Playwright Jeff Whitty Details 'Exploitation' During Development of Broadway's Head Over Heels in Online Tell-All | Playbill

Industry News Playwright Jeff Whitty Details 'Exploitation' During Development of Broadway's Head Over Heels in Online Tell-All

The Tony-winning Avenue Q writer alleges mistreatment from agent John Buzzetti and his lawyer Conrad Rippy in a detailed account of the jukebox musical's journey to the Main Stem.

Jeff Whitty

Go-Go's jukebox musical Head Over Heels made it to Broadway for a brief run in 2018 with curious billing. James Magruder was credited with adapting the original work, while Tony-winning Avenue Q writer Jeff Whitty was billed as supplying the concept and "original book."

According to a lengthy essay posted online by Whitty, we now know that non-standard billing was at least partially due to turmoil and artistic disagreement behind the scenes. In what Whitty has titled Grand Theft Musical, the writer alleges exploitation at the hands of his attorney Conrad Rippy and agent John Buzzetti.

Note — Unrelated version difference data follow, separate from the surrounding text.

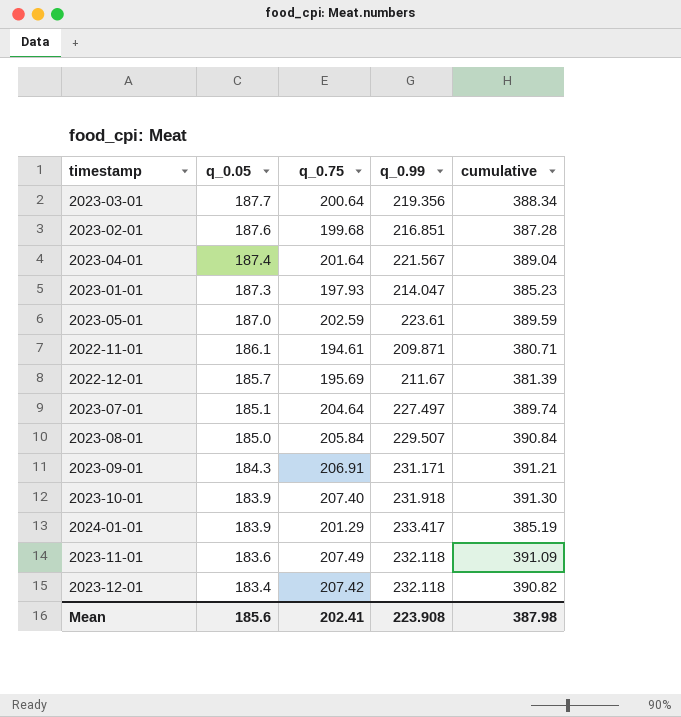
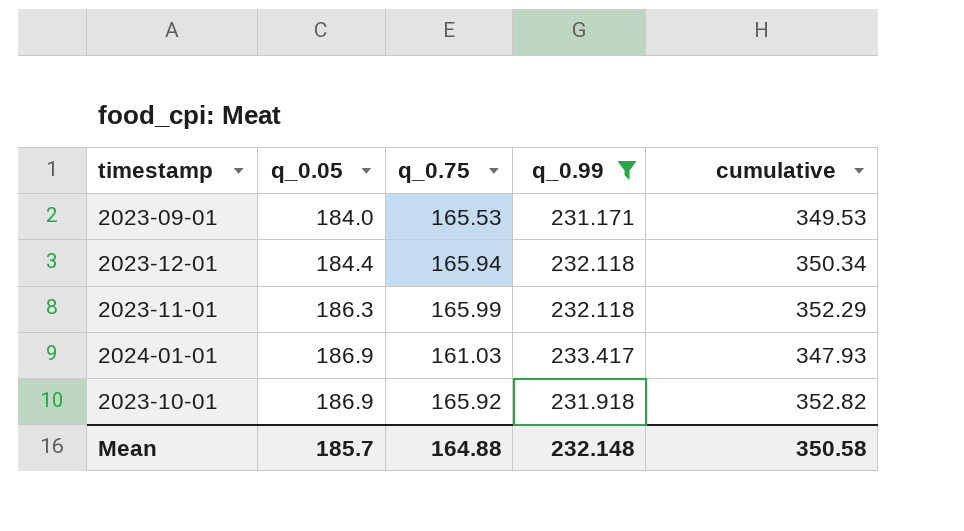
filter: none -> q_0.99 >= 231.171
row order: q_0.05 descending -> q_0.05 ascending
2023-09-01 | q_0.05: 184.3 -> 184.0
2023-09-01 | q_0.75: 206.91 -> 165.53
2023-09-01 | cumulative: 391.21 -> 349.53
2023-12-01 | q_0.05: 183.4 -> 184.4
2023-12-01 | q_0.75: 207.42 -> 165.94
2023-12-01 | cumulative: 390.82 -> 350.34
2023-11-01 | q_0.05: 183.6 -> 186.3
2023-11-01 | q_0.75: 207.49 -> 165.99
2023-11-01 | cumulative: 391.09 -> 352.29
2024-01-01 | q_0.05: 183.9 -> 186.9
2024-01-01 | q_0.75: 201.29 -> 161.03
2024-01-01 | cumulative: 385.19 -> 347.93
2023-10-01 | q_0.05: 183.9 -> 186.9
2023-10-01 | q_0.75: 207.40 -> 165.92
2023-10-01 | cumulative: 391.30 -> 352.82
Mean | q_0.05: 185.6 -> 185.7
Mean | q_0.75: 202.41 -> 164.88
Mean | q_0.99: 223.908 -> 232.148
Mean | cumulative: 387.98 -> 350.58

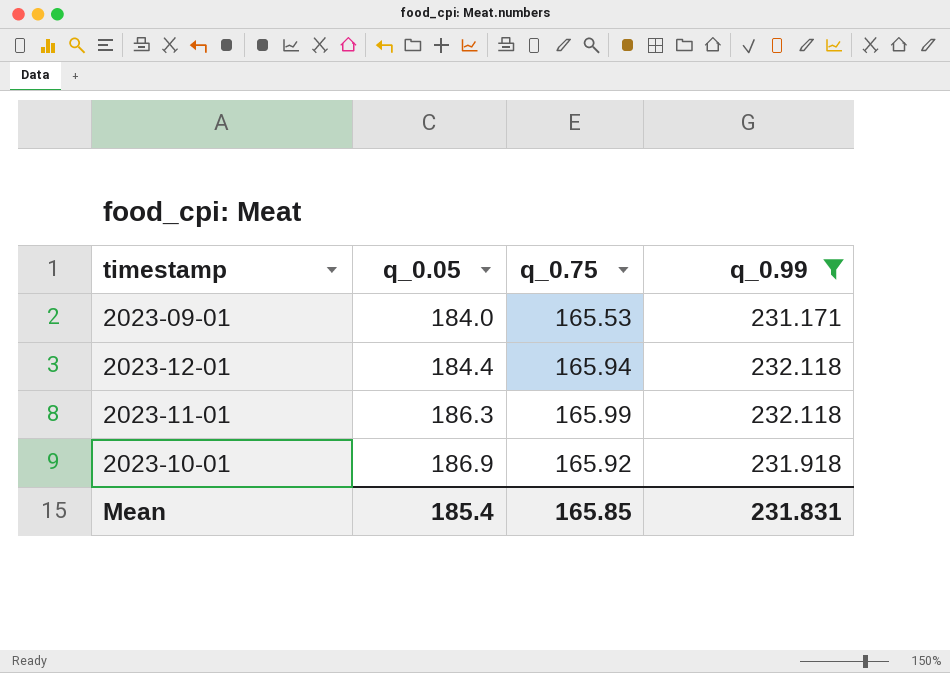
column cumulative | formula: [q_0.05] + [q_0.75] -> none
row 2024-01-01: 186.9 | 161.03 | 233.417 | 347.93 -> none
Mean | q_0.05: 185.7 -> 185.4
Mean | q_0.75: 164.88 -> 165.85
Mean | q_0.99: 232.148 -> 231.831

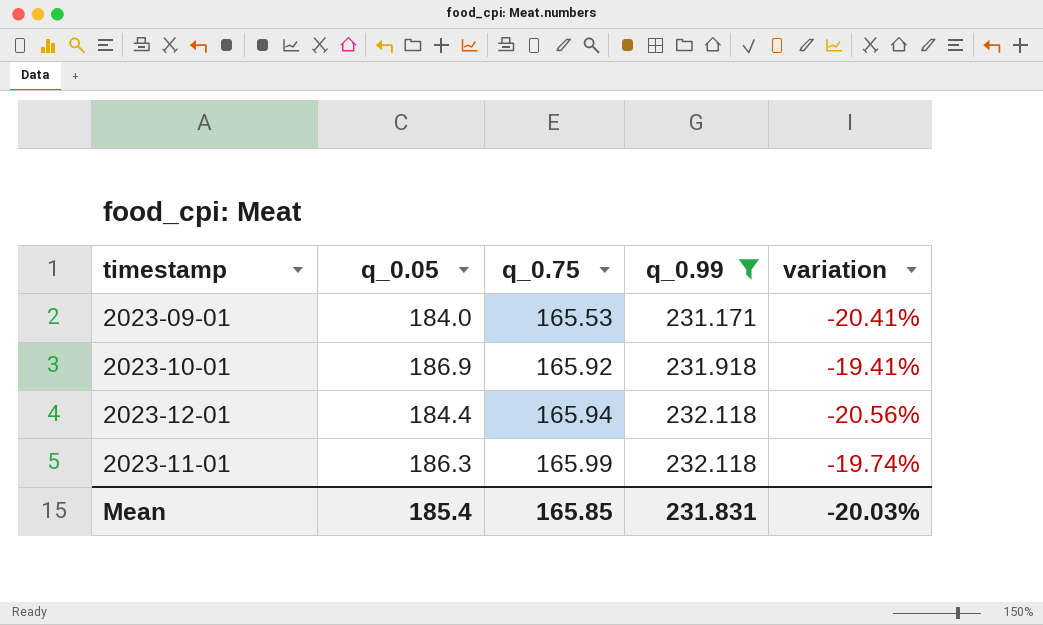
row order: q_0.05 ascending -> q_0.75 ascending
column variation | formula: none -> ([q_0.05] - [q_0.99]) / [q_0.99]

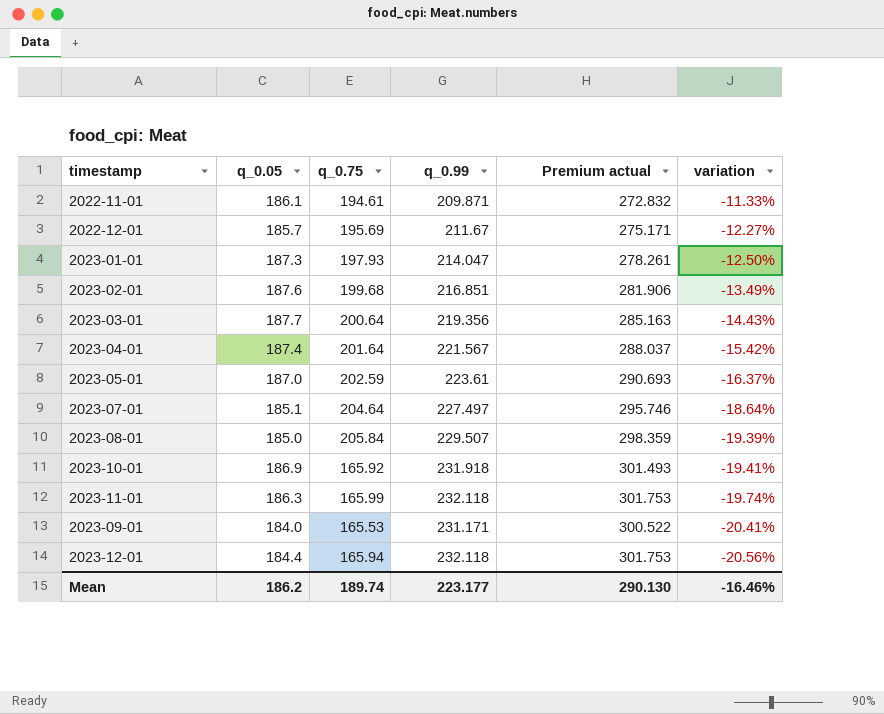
filter: q_0.99 >= 231.171 -> none
row order: q_0.75 ascending -> variation descending
column Premium actual | formula: none -> [q_0.99] * 1.3
Mean | q_0.05: 185.4 -> 186.2
Mean | q_0.75: 165.85 -> 189.74
Mean | q_0.99: 231.831 -> 223.177
Mean | variation: -20.03% -> -16.46%

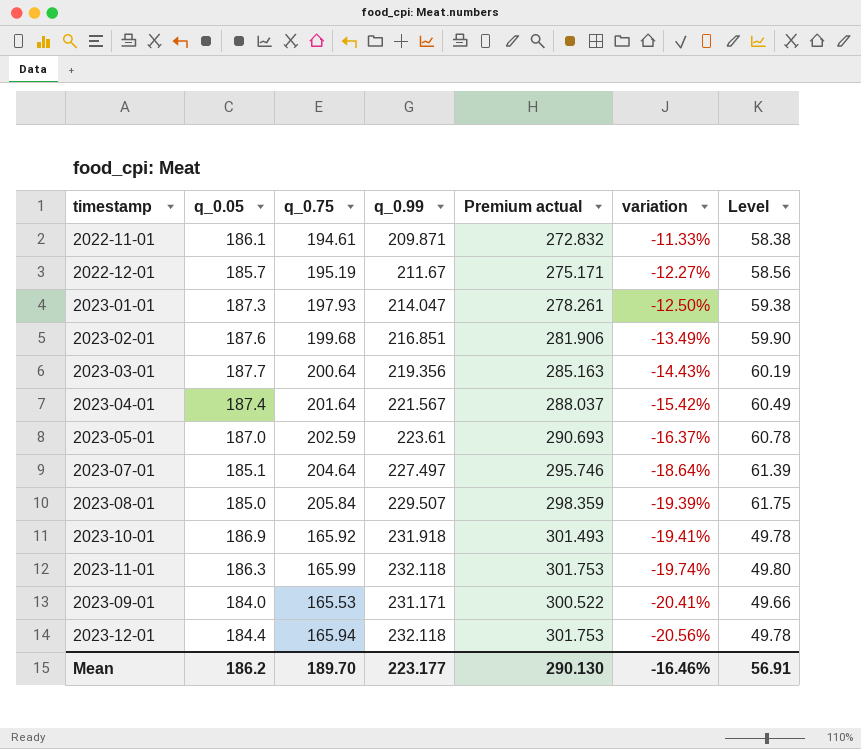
column Level | formula: none -> [q_0.75] * 0.3
2022-12-01 | q_0.75: 195.69 -> 195.19
Mean | q_0.75: 189.74 -> 189.70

Asked for a response, Buzzetti told Playbill, "I haven't commented for the years he's been at this and still no comment." Rippy also declined to comment.

Whitty describes the musical's pre-Broadway world premiere at Oregon Shakespeare Festival as an unqualified smash. "Within a week of my June 2016 opening night in Oregon, delighted word-of-mouth sold out the entire five-month run of Head Over Heels," Whitty writes. "In the show’s closing weeks, hopeful audience members lined up outside the theatre in hopes of snagging a spare ticket." He goes on to share that it was only after this initial run that he discovered a problem in his contract, signed in 2013. "[M]y lawyer and agent intentionally removed my creative control, seizing my consent over the fortunes of my work, to enrich themselves in an industry where a hit musical property can be worth over a billion dollars nowadays."

According to Whitty, Buzzetti took control of hiring the creative team for the Broadway bow, replacing Whitty's choices—"colleagues whom I found best suited to the show’s mashup of classical theatre ... and modern sensibilities ..."—with other clients of Buzzetti's. 

"When Buzzetti recognized the giddy crowd response on my opening night, he proceeded to bully and manipulate his way into packaging a show already three years in development," writes Whitty. "All of my collaborators were fired with no reason given, and their work was pulled. Major sections of the show that worked wonderfully before the crowd—the result of years of effort—were jettisoned. Clients of my agent seized the slots of my unjustly fired collaborators. Alas, these clients proved ill-suited to the task."

Whitty says this was compounded by Rippy "quietly representing all sides of the contract in flagrant violation of Rule 1.7 of the New York Rules of Professional Conduct," which Whitty characterizes as Rippy "[commandeering] control over my art."

The online tell-all goes on to detail missed payments, loss of artistic control, an intimidation campaign, stolen royalties, and more.

In Whitty's estimation, what started out as a sure-fire hit had become something different (in Whitty's words, "a baffling, critically-panned, audience-allergic musical that ran for 28 weeks at a loss every single week") by the time it reached Broadway, where he notes it was advertised as coming "[f]rom the mind that brought you Avenue Q."

Whitty addresses the entire writing to "the Attorney Grievance Committee of the First Appellate Division of the Supreme Court of the State of New York." It remains unclear what, if any, repercussions Rippy could face in response to Whitty's allegations.

Featuring the music of The Go-Go's, Head Over Heels opened at Broadway's Hudson Theatre July 26, 2018, running for 164 performances before closing January 6, 2019. On the road to Broadway, original director Ed Iskandar was replaced with Michael Mayer and Magruder was brought on to adapt Whitty's book.

Loosely based on The Countess of Pembroke's Arcadia, the story follows a royal family trying to prevent an oracle's prophecy of doom and save their kingdom, embarking on a wild journey of mistaken identities, jealous lovers, sexual awakening, scandal, and self-discovery. RuPaul's Drag Race star Peppermint made history as the first openly trans woman to originate a principal role on Broadway in the original cast, starring as the oracle Pythio. The cast also included Andrew Durand, Taylor Iman Jones, Jeremy Kushnier, Bonnie Milligan, Tom Alan Robbins, Alexandra Socha, and Rachel York.

Whitty's account is available in full at GTMusical.com.